The guards pause at the stall next to mine.
"This one's saddled already," one observes. "Who's riding tonight?"
"Elder Varis requested a mount for an evening patrol," the other replies after a moment's consideration. "Must be this one."
"Varis hasn't ridden in a century," the first guard scoffs. "His ancient bones would shatter at the first gallop."
They laugh, moving past my stall without a second glance, continuing their inspection toward the far end of the stable. I release a breath I haven't realized I was holding, giving the steed another berry in silent thanks.
The moment the guards exit the opposite end of the stable, I mount swiftly, guiding the shadow steed toward the small side gate used for night patrols. It remains unguarded—a critical oversight I noted weeks ago but never mentioned. Now, that security weakness will be my salvation.
As I approach the gate, a figure steps out from behind a pillar. My hand flies to my dagger, heart racing—
"Going somewhere, my lady?"
The stable boy who's been "sleeping" on the hay bale stands blocking my path, his young face solemn in the moonlight.
"Return to your post, boy," I command, injecting authority I don't feel into my voice. "I ride on the Shadow Lord's business."
He studies me, head tilted slightly. "Strange. Lord Kaan just sent word that you were to remain in the palace tonight. For your safety."
My fingers tighten on the reins. I could overpower him easily—he's barely thirteen, scrawny and unarmed. But violence against a child, even to save my own? I can't bring myself to draw my weapon.
"You misunderstood," I say, softening my voice. "I am to meet Lord Kaan at the boundary shrine. A private ceremony before tomorrow's public one."
Doubt flickers across his face. "Then why wouldn't he escort you himself?"
"Court politics," I sigh, as if burdened by tedious aristocratic obligations. "The council demanded his attendance at tonight's strategy meeting. I'm to prepare the shrine with proper offerings before he arrives."
The boy hesitates, clearly torn between his duty and my evident authority as the Shadow Lady. I reach into my cloak, removing a small gold coin, a week's wages for someone of his station.
"Lord Kaan would be displeased if I were delayed," I add, letting the coin catch the moonlight. "However, your dedication to security deserves recognition."
His eyes fix on the gleaming metal, resolve wavering visibly. After a moment, he steps aside, extending his palm.
"For your discretion," I murmur, placing the coin in his hand and adding a second beside it. "Not a word until dawn, understood?"
He nods, closing his fingers around the small fortune. "May your journey be swift, my lady."

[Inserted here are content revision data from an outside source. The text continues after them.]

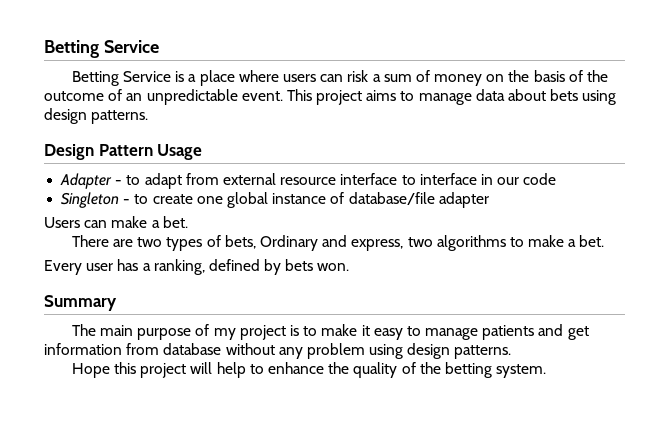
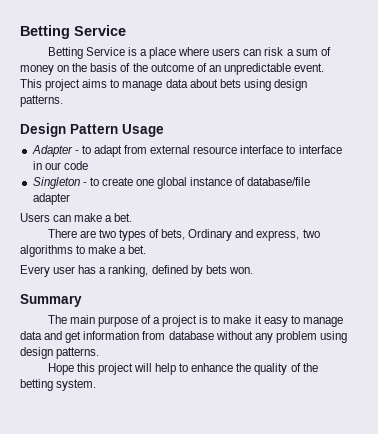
[213,328,236,340] my -> [153,317,161,324] a
[482,325,535,340] patients -> [20,331,42,340] data

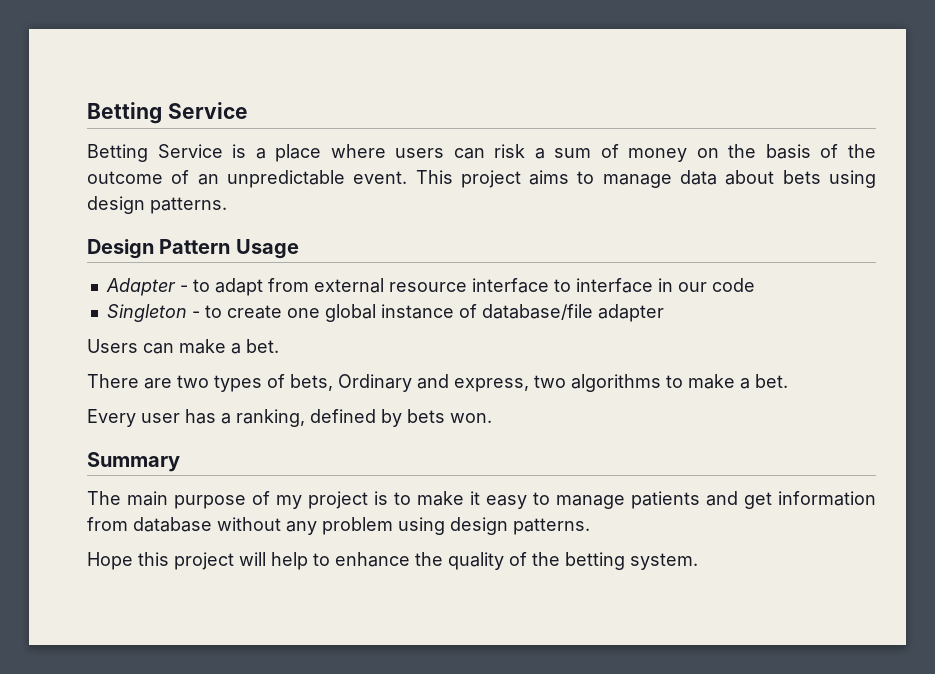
[153,317,161,324] a -> [276,495,302,509] my
[20,331,42,340] data -> [631,491,700,509] patients

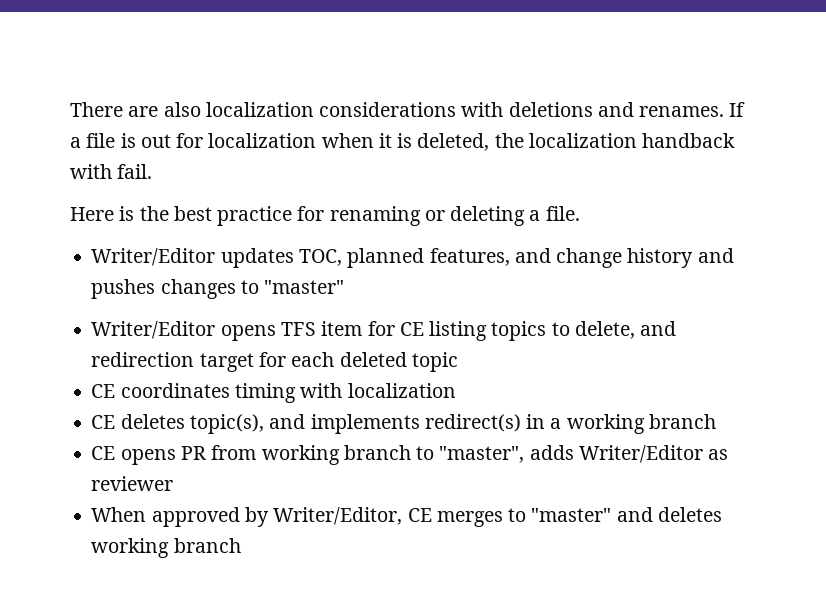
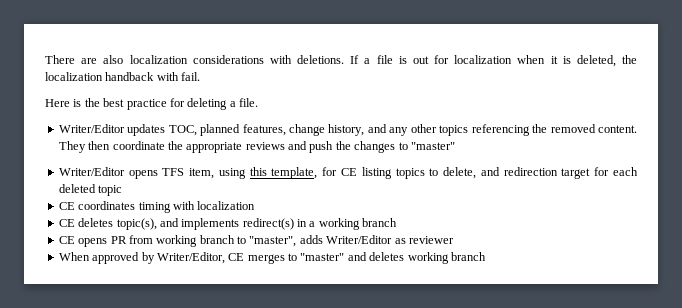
[508,102,725,117] deletions and renames. -> [297,55,344,64] deletions.
[329,206,445,226] renaming or -> (185, 102) none
[514,248,734,268] [91,279,156,299] and change history and pushes -> [288,124,637,136] [58,141,351,153] change history, and any other topics referencing the removed content. They then coordinate the appropriate reviews and push the
[321,321,363,336] item -> [189,167,318,179] item, using this template,

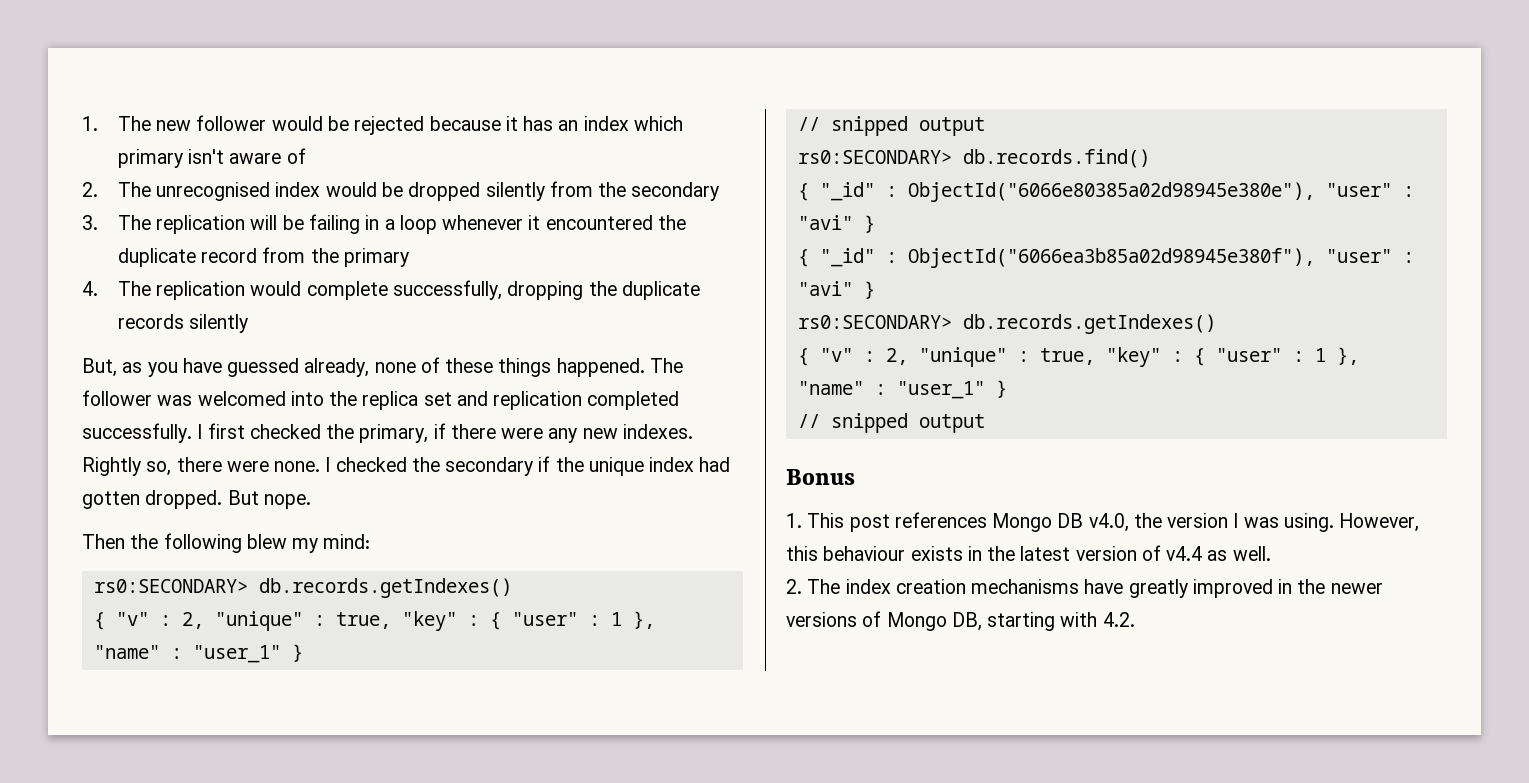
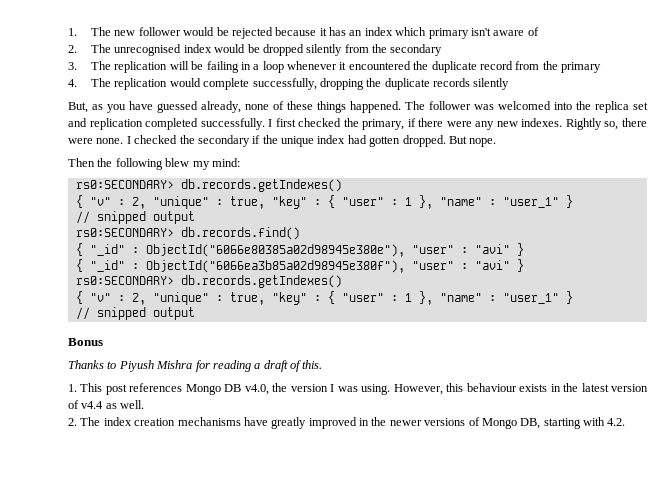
(855, 477) none -> [68,360,323,372] // Thanks to Piyush Mishra for reading a draft of this.

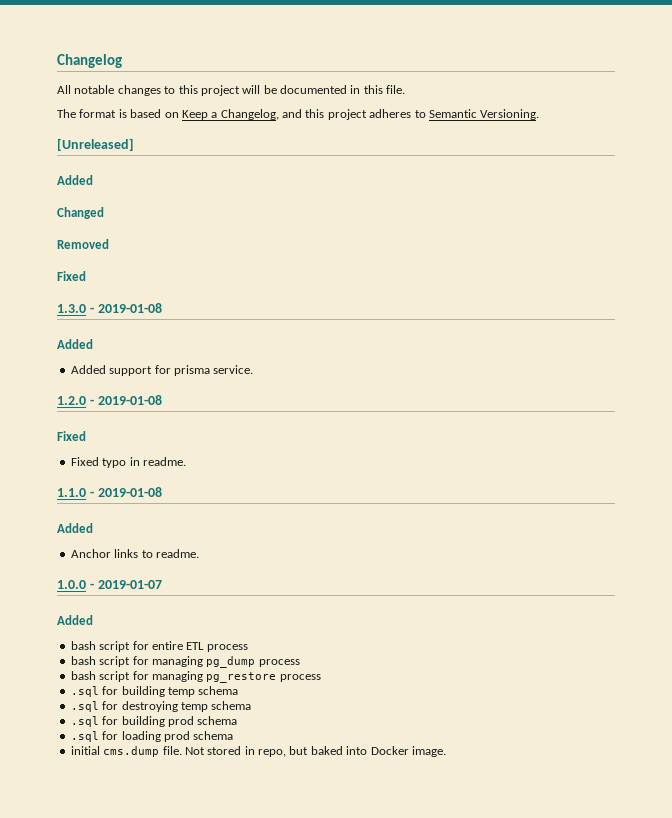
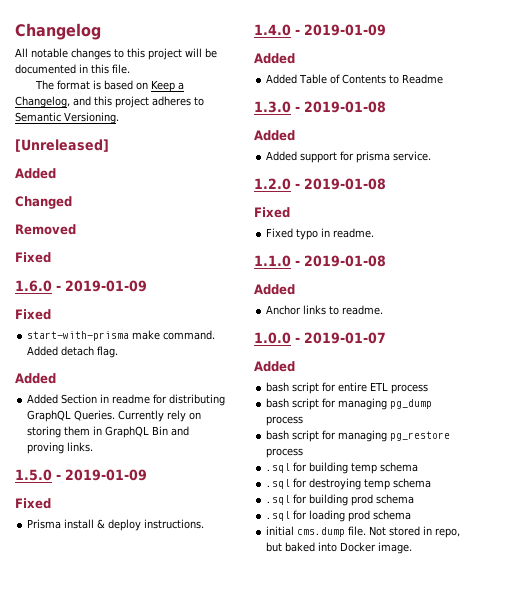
(86, 276) none -> [15,280,147,292] [15,309,51,320] [27,330,216,341] [27,346,119,358] [15,373,56,384] [27,394,226,406] [27,410,202,422] [27,426,190,438] [27,442,94,454] [15,469,147,481] [15,498,51,509] [27,519,205,531] [254,24,386,36] [254,53,295,64] [266,74,444,84] // 1.6.0 - 2019-01-09 // Fixed // start-with-prisma make command. Added detach flag. // Added // Added Section in readme for distributing GraphQL Queries. Currently rely on storing them in GraphQL Bin and proving links. // 1.5.0 - 2019-01-09 // Fixed // Prisma install & deploy instructions. // 1.4.0 - 2019-01-09 // Added // Added Table of Contents to Readme

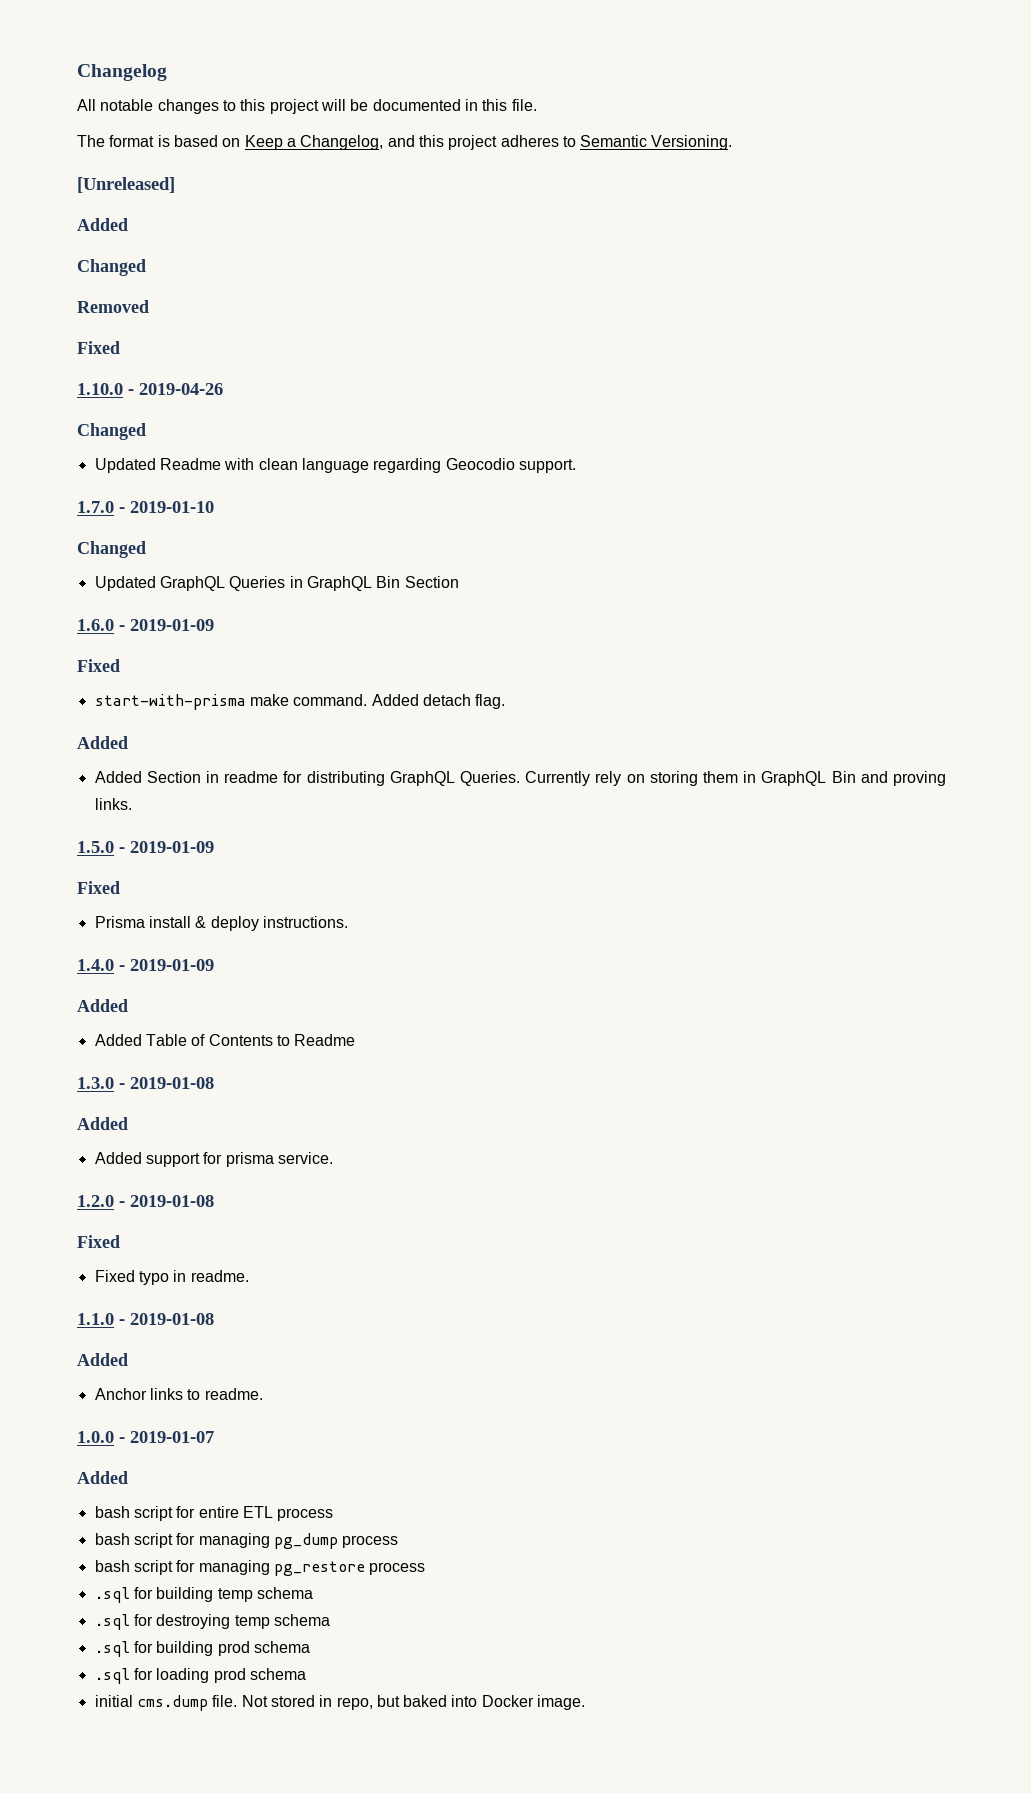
(51, 257) none -> [77,383,223,395] [77,423,146,440] [94,458,576,473] [77,501,214,513] [77,541,146,558] [94,576,459,591] // 1.10.0 - 2019-04-26 // Changed // Updated Readme with clean language regarding Geocodio support. // 1.7.0 - 2019-01-10 // Changed // Updated GraphQL Queries in GraphQL Bin Section

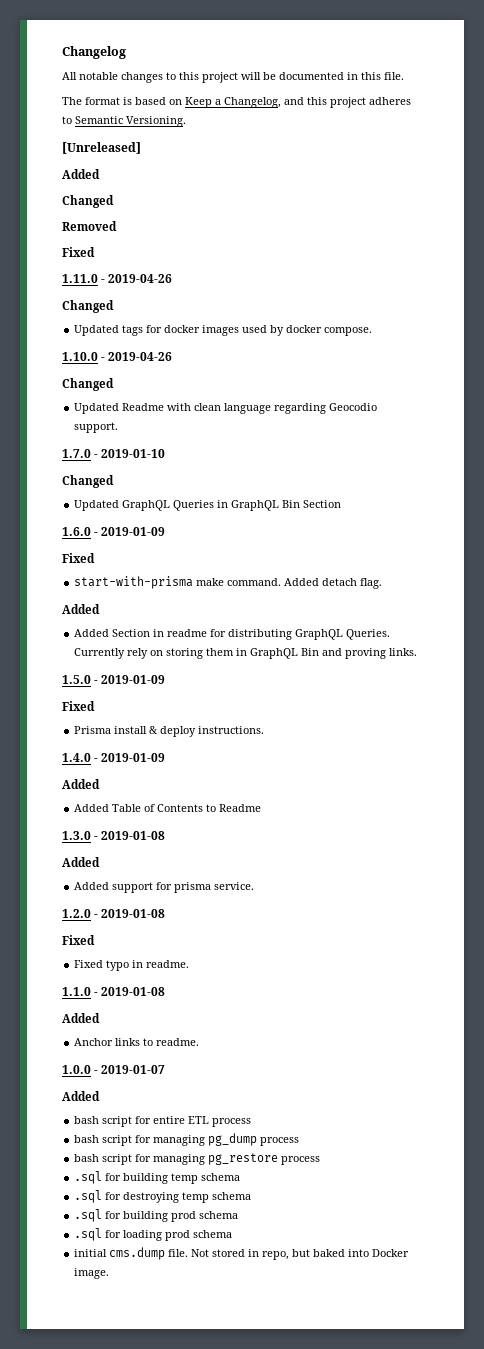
(120, 347) none -> [62,274,173,283] [62,300,114,313] [74,325,373,336] // 1.11.0 - 2019-04-26 // Changed // Updated tags for docker images used by docker compose.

I nudge the shadow steed forward, maintaining a sedate pace until I pass through the gate. Only then do I lean forward, urging the creature to its full, terrifying speed.
"Run," I whisper against its mane as the palace falls away behind us. "Run as if the darkness itself pursues us."
Because it will be, soon enough.
The wind tears at my cloak as I urge the shadow steed faster, the beast's hooves pounding a desperate rhythm against the frozen earth. Behind me, the imposing silhouette of the Shadow Court palace grows smaller with each passing mile, yet I cannot shake the fear that tendrils of darkness might still reach out, might still find me, might still drag me back to the monster I once thought could be redeemed.
I was such a fool.
The sudden realization of Kaan's true nature, his shock and panic when faced with my possible pregnancy, replays in my mind with merciless clarity. That momentary flash of panic before his shadows whipped into a frenzy, the same darkness that consumed Isil when she carried his child.
My hand moves instinctively to my stomach, a fierce protectiveness surging through me. This child—my child—will not share Isil's fate. I will not be another tragic entry in some future lover's stolen journal.
The outer territories unfold before me, a landscape caught between shadow and light, belonging fully to neither. Twisted trees with silver-barked trunks reach toward a perpetually twilight sky, their bare branches forming skeletal patterns against the deep purple horizon, glistening with frost in the eternal winter that grips these borderlands. This liminal space, this boundary between realms, has always been home to those who don't belong—outcasts, wanderers, those fleeing something or someone.
Now I am one of them.
I don't tell Banu where I'm going. I can't risk it—Kaan can sense her magic, might extract the information from her if pressed. Better she knows nothing. Better I disappear completely, become a ghost story to the Shadow Court: the Light Lady who vanished into thenight, another cautionary tale of what happens when light dares to love shadow.